→ Records for this task
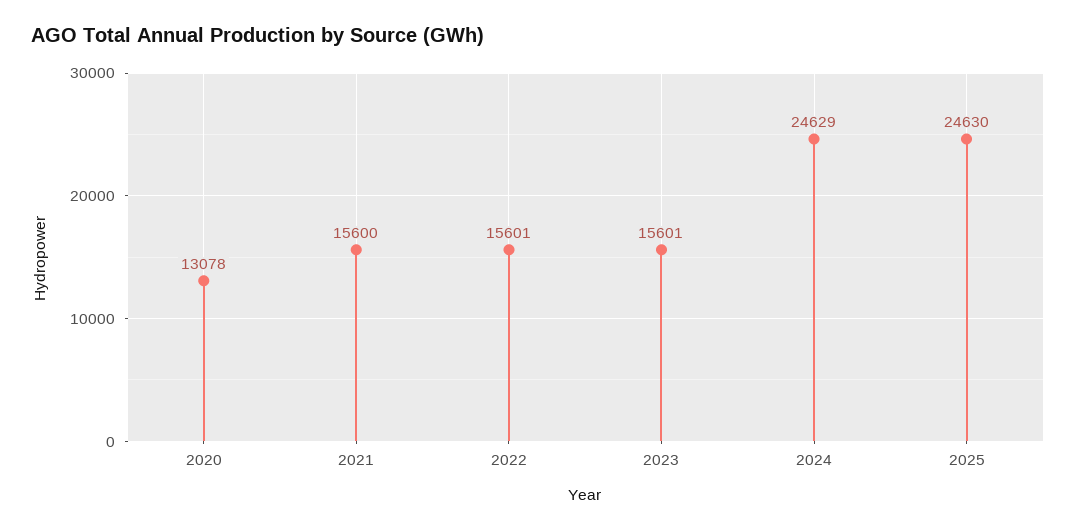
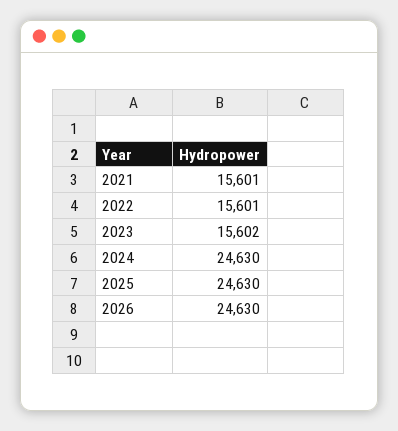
2020: 13078 -> none
2021: 15600 -> 15601
2023: 15601 -> 15602
2024: 24629 -> 24630
2026: none -> 24630

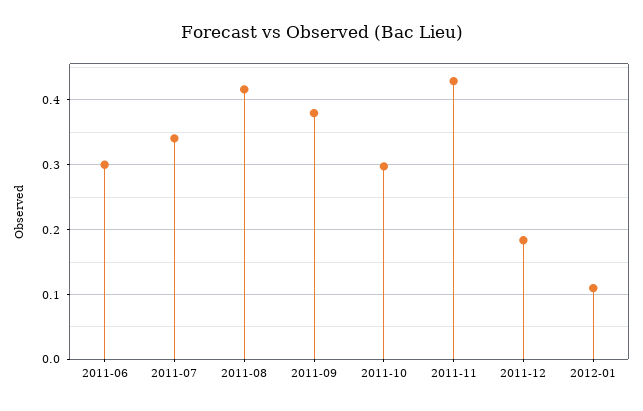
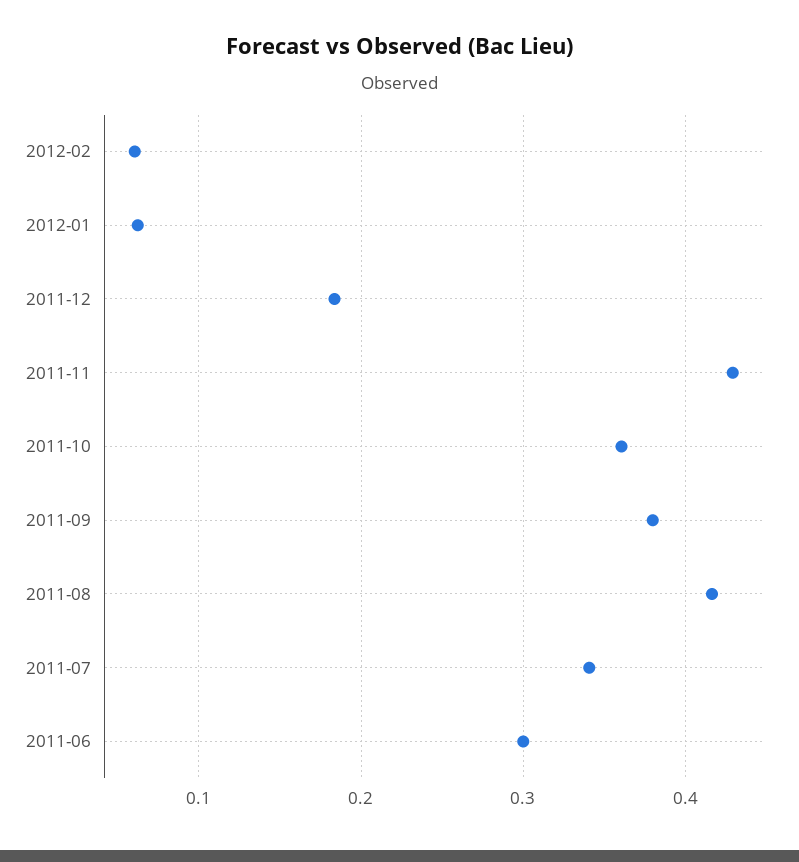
2011-10: 0.3 -> 0.36
2012-01: 0.11 -> 0.06
2012-02: none -> 0.06

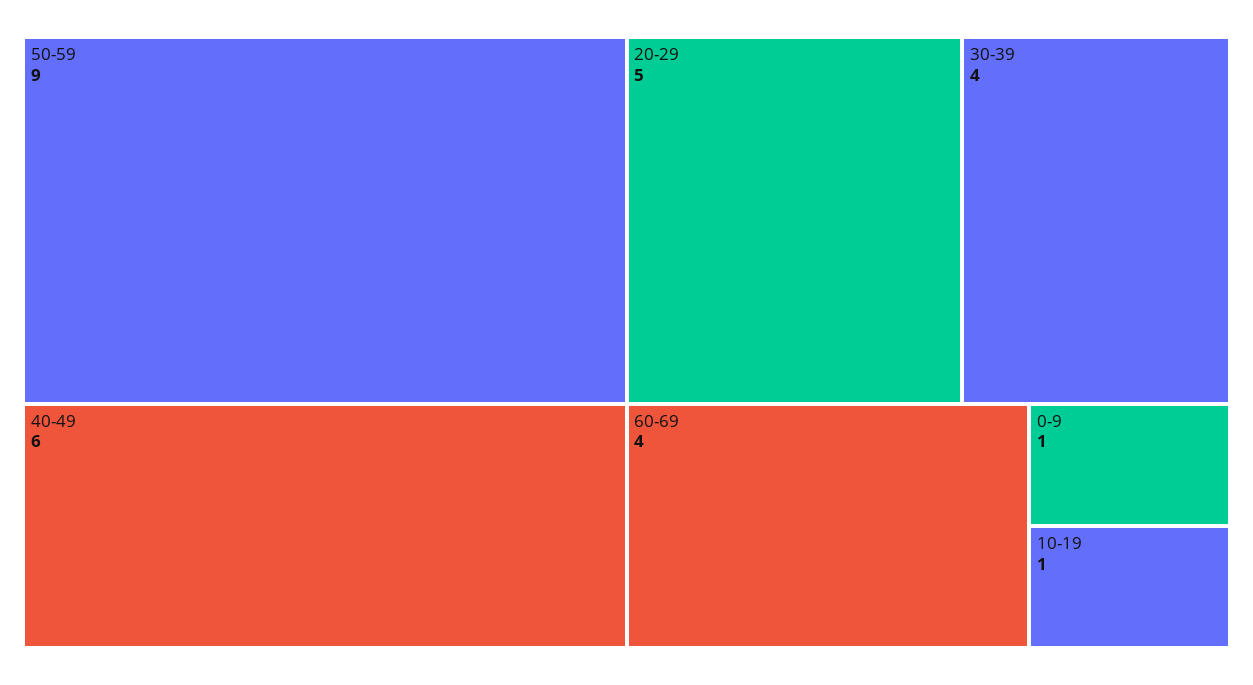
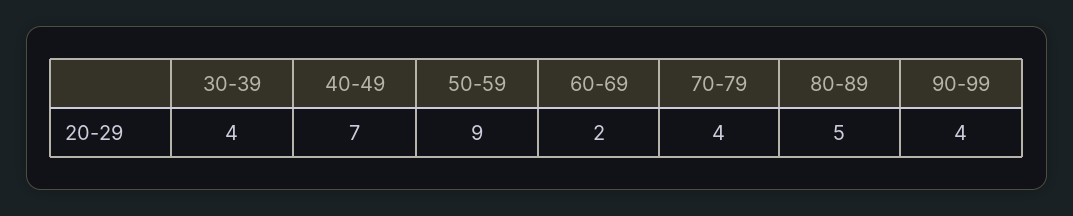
40-49: 6 -> 7
20-29: 5 -> none
60-69: 4 -> 2
0-9: 1 -> none
10-19: 1 -> none
70-79: none -> 4
80-89: none -> 5
90-99: none -> 4

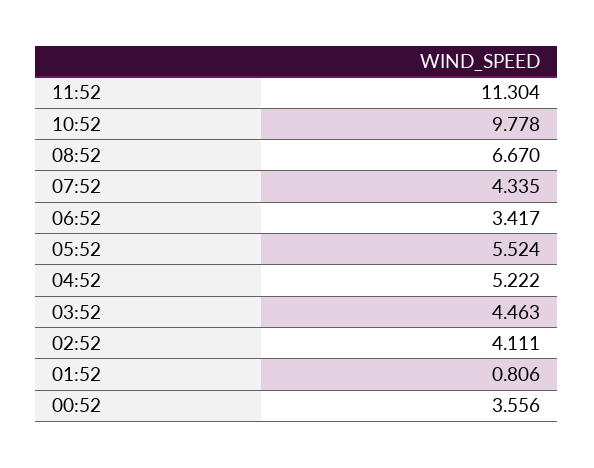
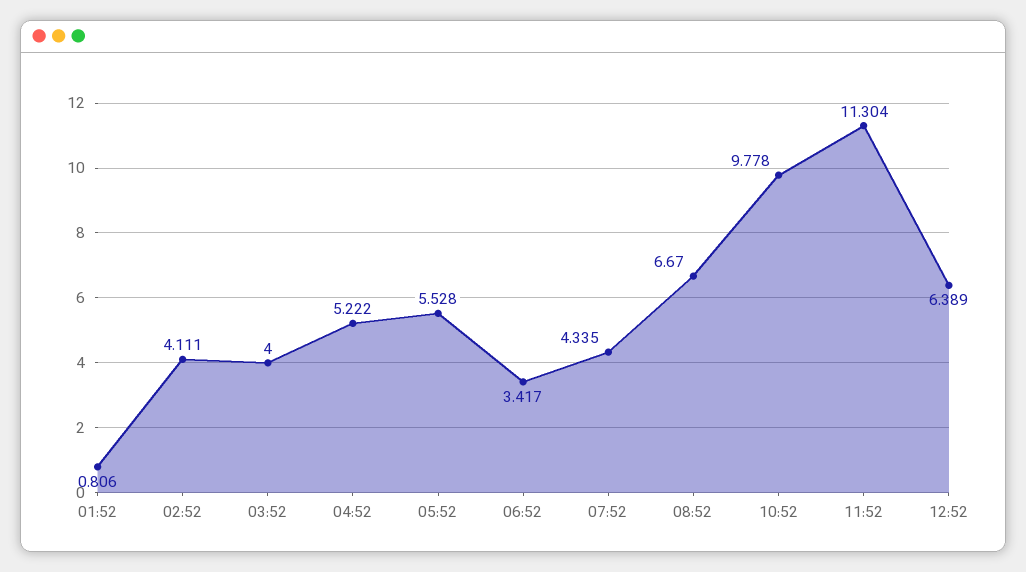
05:52: 5.524 -> 5.528
03:52: 4.463 -> 4
00:52: 3.556 -> none
12:52: none -> 6.389

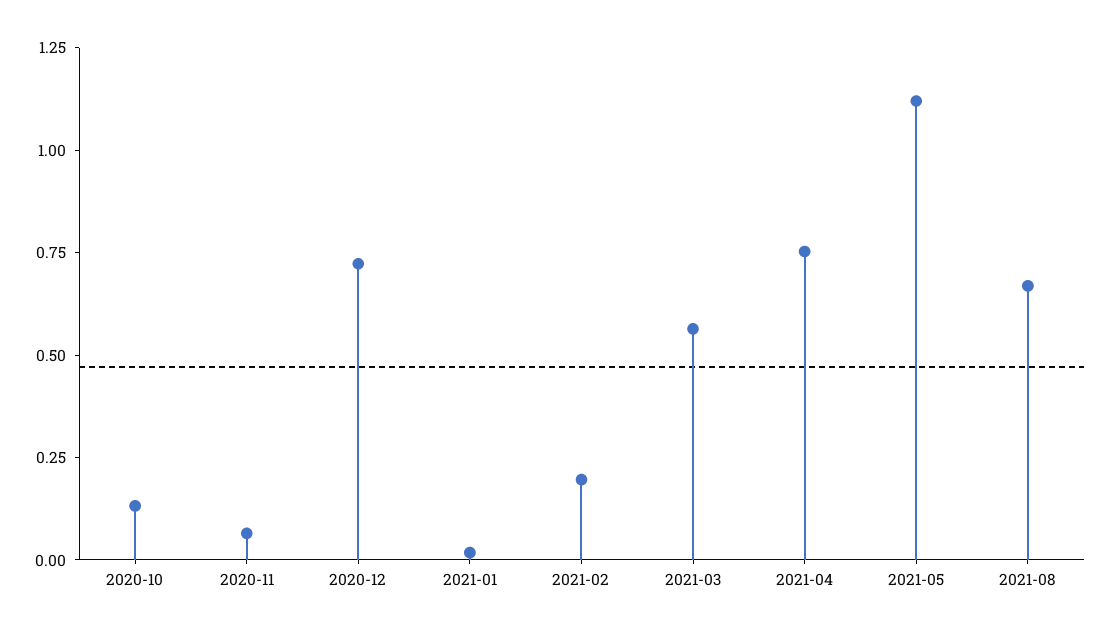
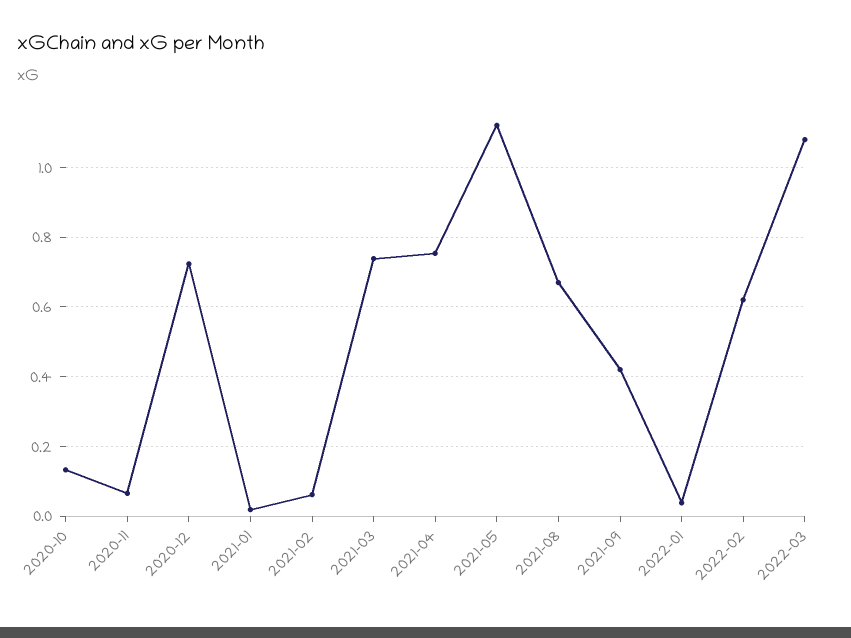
2021-02: 0.2 -> 0.06
2021-03: 0.55 -> 0.74
2021-09: none -> 0.42
2022-01: none -> 0.04
2022-02: none -> 0.62
2022-03: none -> 1.08

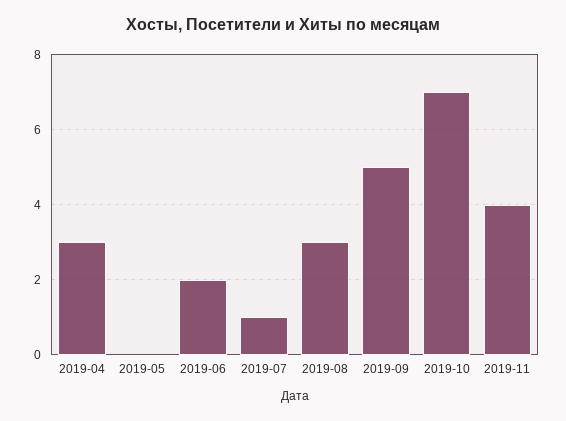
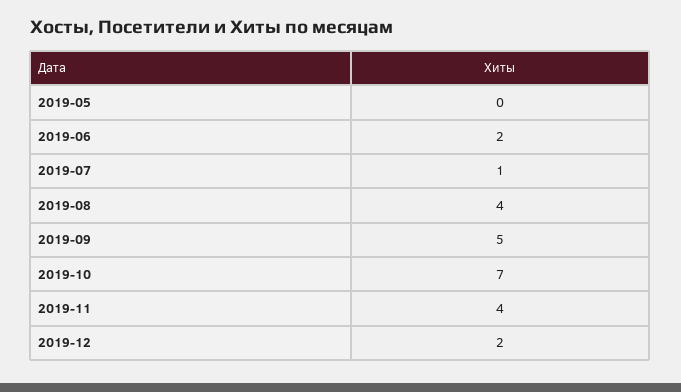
2019-04: 3 -> none
2019-08: 3 -> 4
2019-12: none -> 2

→ Exercise directions
Would you transcribe the lines above exactly, going from the line bearing "2021: 15600 -> 15601" through the line bearing "12:52: none -> 6.389", and drop the pictures from the copy?

→ Task solution
2021: 15600 -> 15601
2023: 15601 -> 15602
2024: 24629 -> 24630
2026: none -> 24630

2011-10: 0.3 -> 0.36
2012-01: 0.11 -> 0.06
2012-02: none -> 0.06

40-49: 6 -> 7
20-29: 5 -> none
60-69: 4 -> 2
0-9: 1 -> none
10-19: 1 -> none
70-79: none -> 4
80-89: none -> 5
90-99: none -> 4

05:52: 5.524 -> 5.528
03:52: 4.463 -> 4
00:52: 3.556 -> none
12:52: none -> 6.389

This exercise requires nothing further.